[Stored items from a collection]
•••••

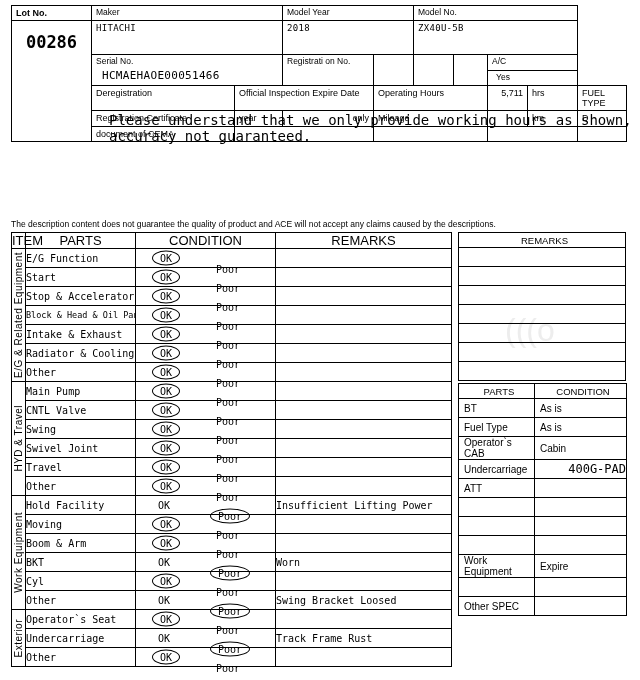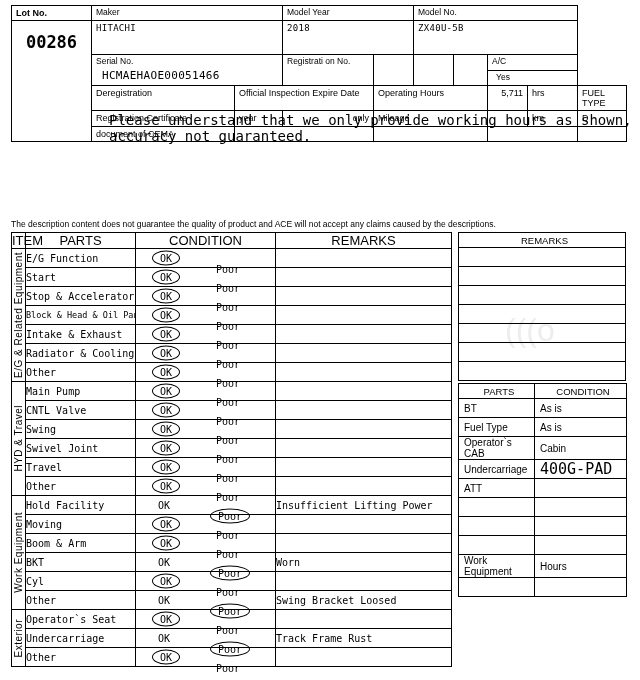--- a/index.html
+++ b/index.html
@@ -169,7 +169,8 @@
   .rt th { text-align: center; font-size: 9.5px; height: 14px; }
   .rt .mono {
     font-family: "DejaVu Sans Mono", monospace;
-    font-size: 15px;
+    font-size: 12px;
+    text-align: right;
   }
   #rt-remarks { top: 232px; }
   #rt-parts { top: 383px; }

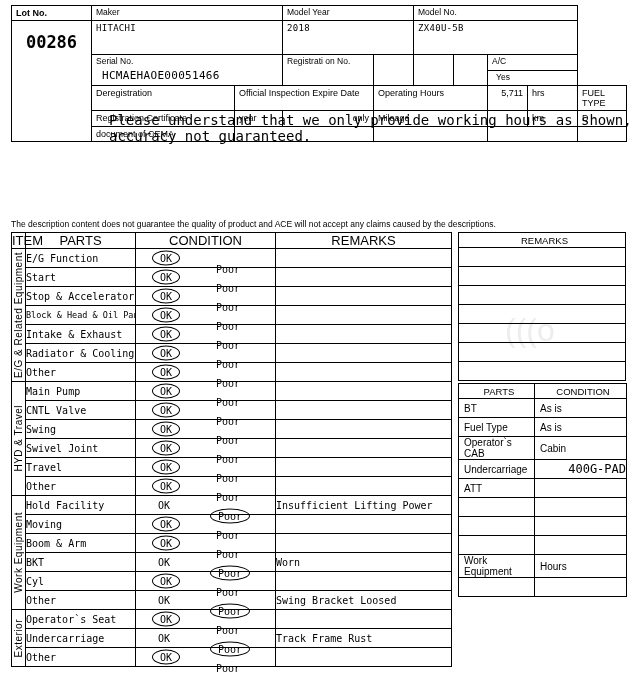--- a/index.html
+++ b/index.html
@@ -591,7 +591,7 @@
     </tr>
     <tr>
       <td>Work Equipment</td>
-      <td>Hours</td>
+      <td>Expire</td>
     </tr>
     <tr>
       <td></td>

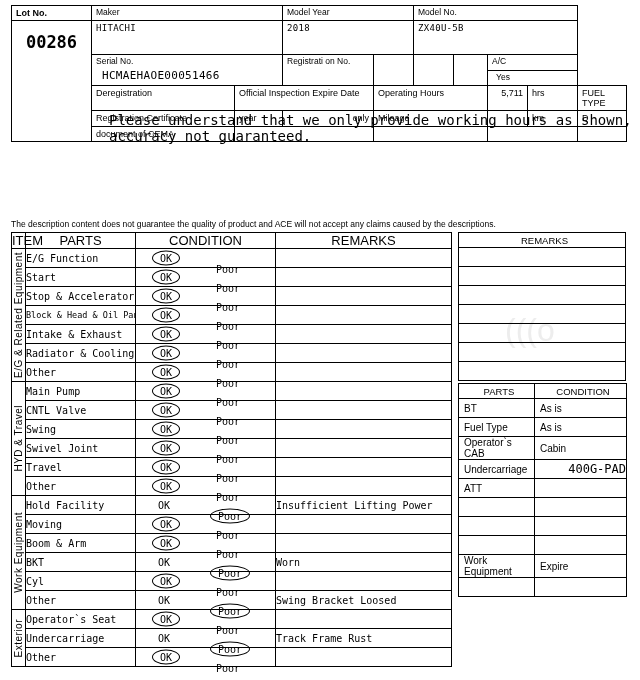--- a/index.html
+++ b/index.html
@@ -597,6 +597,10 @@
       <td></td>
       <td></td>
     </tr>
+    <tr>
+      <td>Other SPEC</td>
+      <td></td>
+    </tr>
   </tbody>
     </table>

•••••

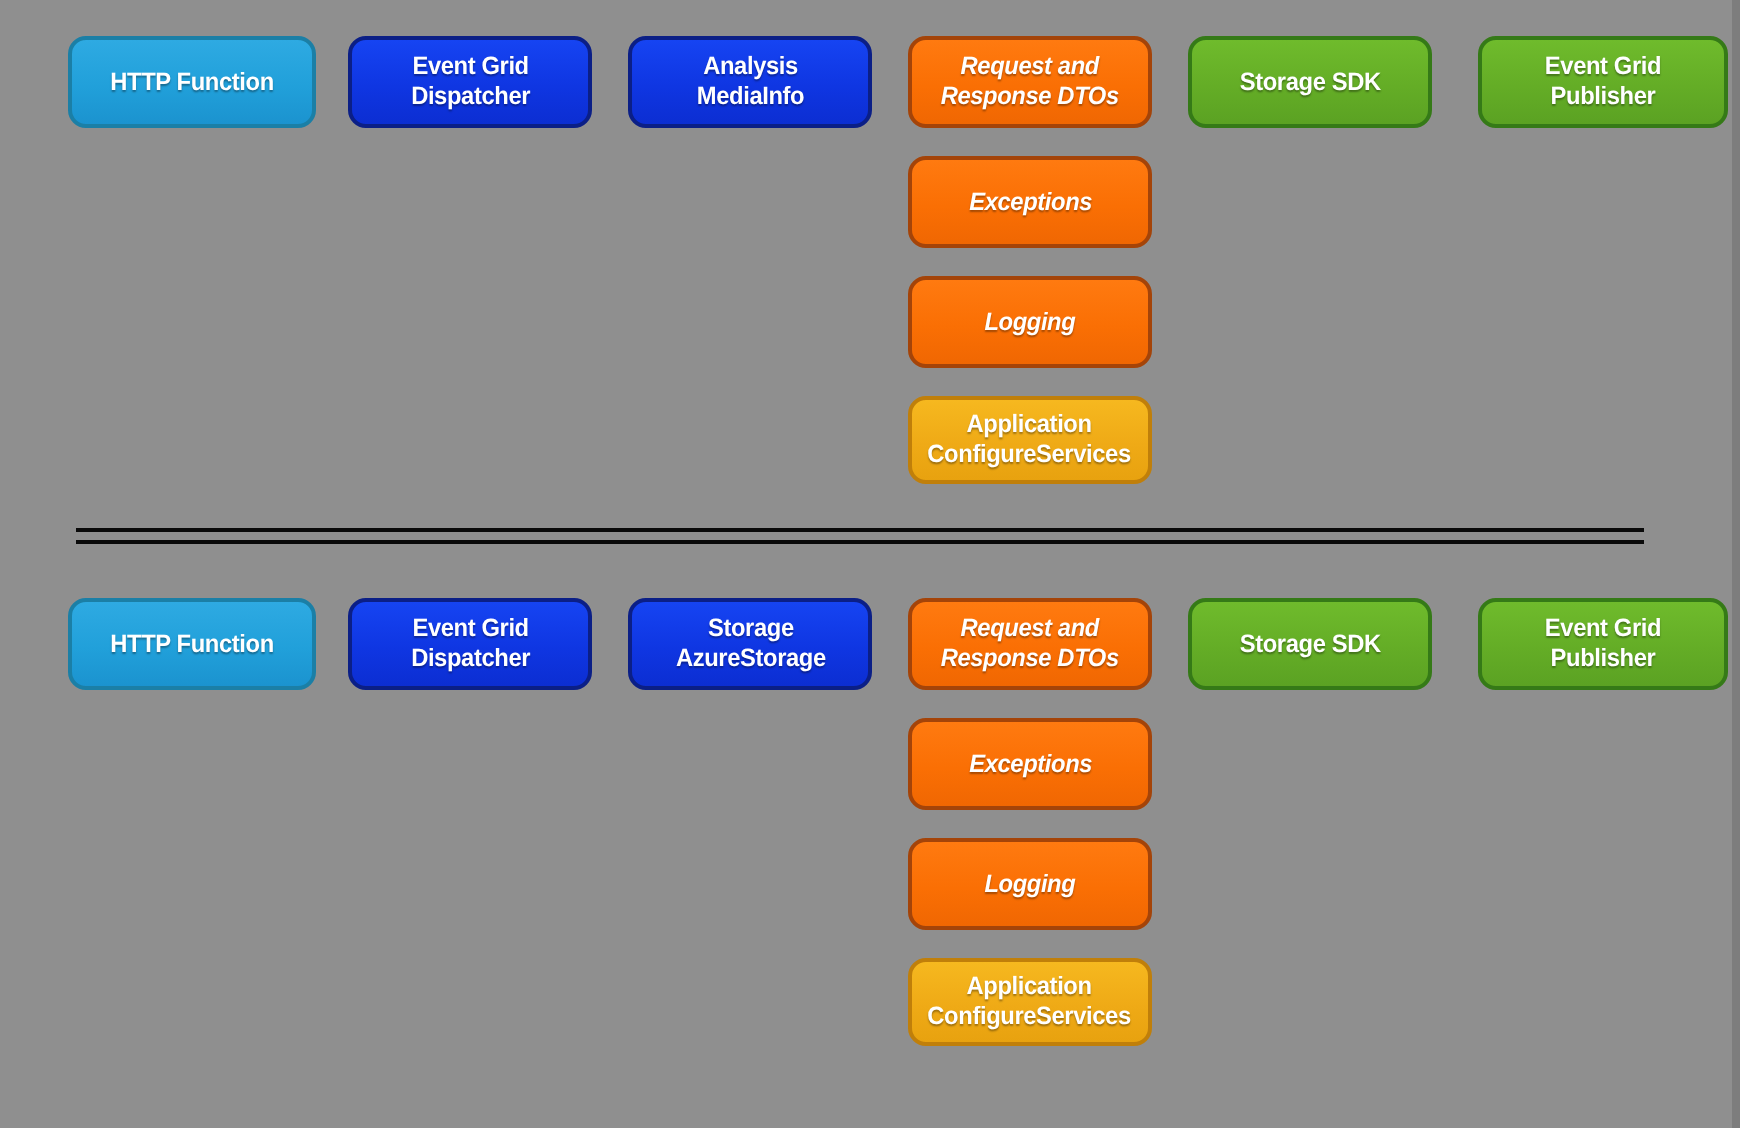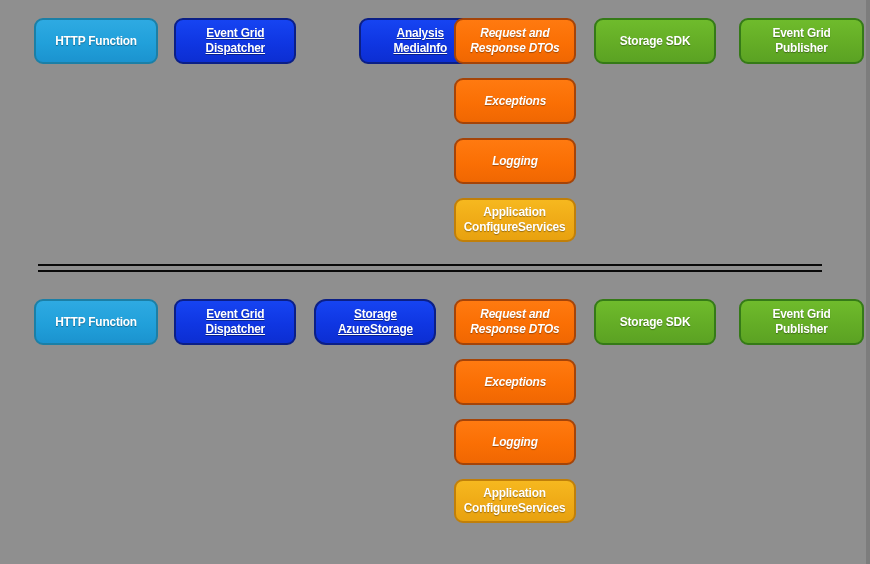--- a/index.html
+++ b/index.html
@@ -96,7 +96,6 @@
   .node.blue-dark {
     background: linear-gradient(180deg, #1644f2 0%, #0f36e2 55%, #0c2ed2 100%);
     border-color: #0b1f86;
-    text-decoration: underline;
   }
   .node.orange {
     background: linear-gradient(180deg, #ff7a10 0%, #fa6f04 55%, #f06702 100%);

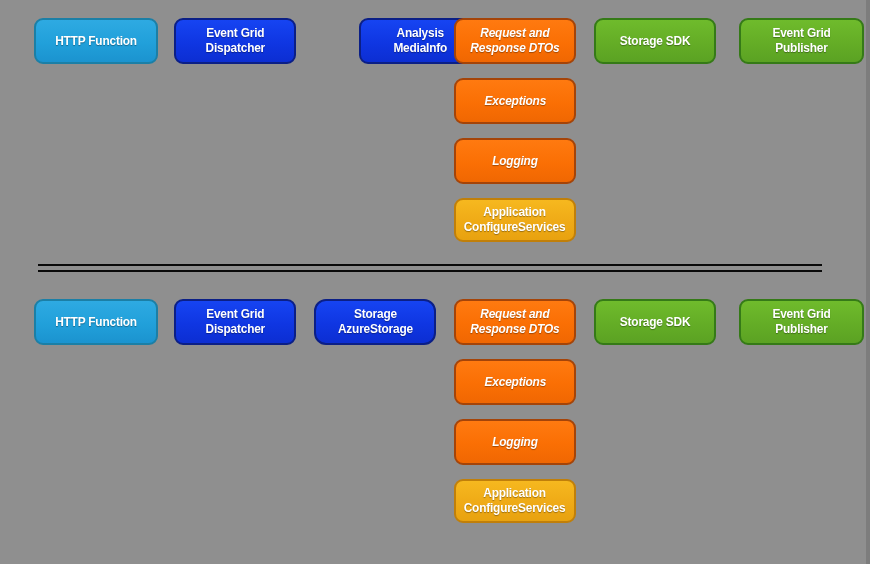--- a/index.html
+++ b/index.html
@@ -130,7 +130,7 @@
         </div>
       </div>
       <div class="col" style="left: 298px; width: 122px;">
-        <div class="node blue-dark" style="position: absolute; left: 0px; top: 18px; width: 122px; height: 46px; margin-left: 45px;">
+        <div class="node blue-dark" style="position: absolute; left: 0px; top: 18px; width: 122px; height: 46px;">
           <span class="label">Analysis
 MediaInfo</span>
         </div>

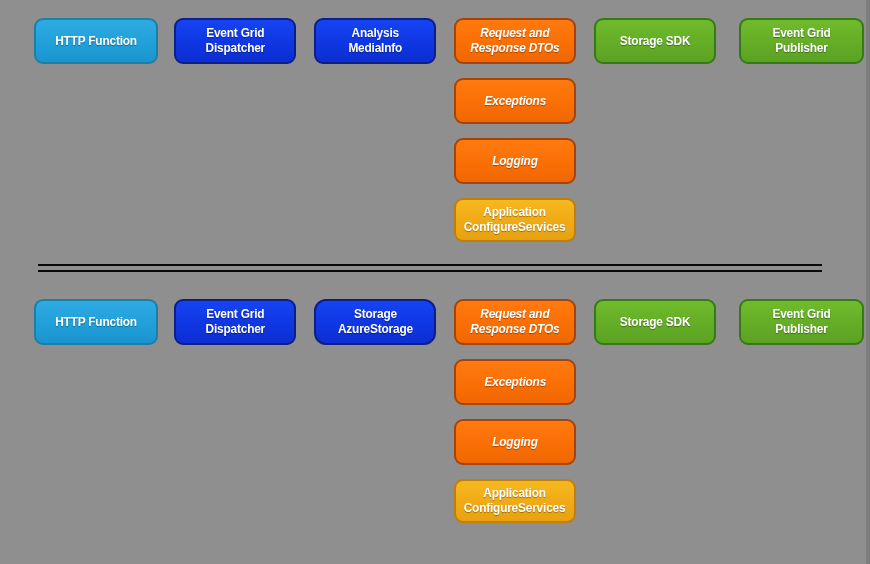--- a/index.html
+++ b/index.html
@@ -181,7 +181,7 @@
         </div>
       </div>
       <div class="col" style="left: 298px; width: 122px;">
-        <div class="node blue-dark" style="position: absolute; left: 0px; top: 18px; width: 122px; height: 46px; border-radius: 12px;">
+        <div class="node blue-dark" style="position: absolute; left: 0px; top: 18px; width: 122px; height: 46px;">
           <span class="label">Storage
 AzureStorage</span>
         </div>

•••••

**TASK STATEMENT:**
For every line in the data above that holds "background", return the line itself.

**ANSWER TO THE EXERCISE:**
     background: linear-gradient(180deg, #1644f2 0%, #0f36e2 55%, #0c2ed2 100%);
     background: linear-gradient(180deg, #ff7a10 0%, #fa6f04 55%, #f06702 100%);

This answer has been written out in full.